ETS Too many db tables error

Question

ETS Too many db tables error

long-tran opened this issue 8 years ago · 9 comments

Hi man, I've recently run into this problem on my production environment:

CRASH REPORT==== 7-Nov-2016::09:00:05 ===
  crasher:
    initial call: ranch_conns_sup:init/7
    pid: <0.8347.1>
    registered_name: []
    exception exit: {system_limit,
                        [{ets,new,[pdu_storage_by_sequence_number,[set]],[]},
                         {'Elixir.SMPPEX.PduStorage',init,1,
                             [{file,"lib/smppex/pdu_storage.ex"},{line,43}]},
                         {gen_server,init_it,6,
                             [{file,"gen_server.erl"},{line,328}]},
                         {proc_lib,init_p_do_apply,3,
                             [{file,"proc_lib.erl"},{line,247}]}]}
      in function  ranch_conns_sup:terminate/3 (src/ranch_conns_sup.erl, line 224)
    ancestors: [<0.8346.1>,<0.8345.1>]
    messages: []
    links: []
    dictionary: [{<0.8348.1>,true}]
    trap_exit: true
    status: running
    heap_size: 610
    stack_size: 27
    reductions: 261
  neighbours: 
.....
[error] * Too many db tables

It seems like something to do with the pdu_storage, is there any potential misconfiguration in the the SMPPEX code?

Thanks,
Long

Answer 1 · 2016-11-07T19:09:04.000Z

Hello!

Thanks for the feedback.

There are two main reasons that may cause the problem:

there is something that creates many ets'es in your code, so that the creation of the next mc session fails when system limits are exhausted;
all of the ets'es are consumed by SMPPEX itself, in this case there should be many (unstopped for some reason) mc sessions.

So there are several questions I would like to ask to get the situation more clear:

What is the number of simultaneous client connections that your server has when the crash occurs?

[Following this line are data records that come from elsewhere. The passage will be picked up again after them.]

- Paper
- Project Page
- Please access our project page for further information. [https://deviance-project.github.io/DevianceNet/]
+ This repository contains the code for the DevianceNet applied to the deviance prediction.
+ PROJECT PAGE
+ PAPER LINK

Have you specified custom max_connections transport option when starting MC?
What are the names of ets'es that pollute the ets space when the crash occurs? (This info can be obtained by running :ets.i()).

Answer 2 · 2016-12-15T10:14:48.000Z

Closing due to no reply.

Answer 3 · 2017-04-05T16:57:28.000Z

@savonarola Hi, we just ran into the same issue. My max_connections is at 600 (while the ETS table limit should be around 1400 by default) and I had a health checker try and open (and close) a socket every 10 seconds.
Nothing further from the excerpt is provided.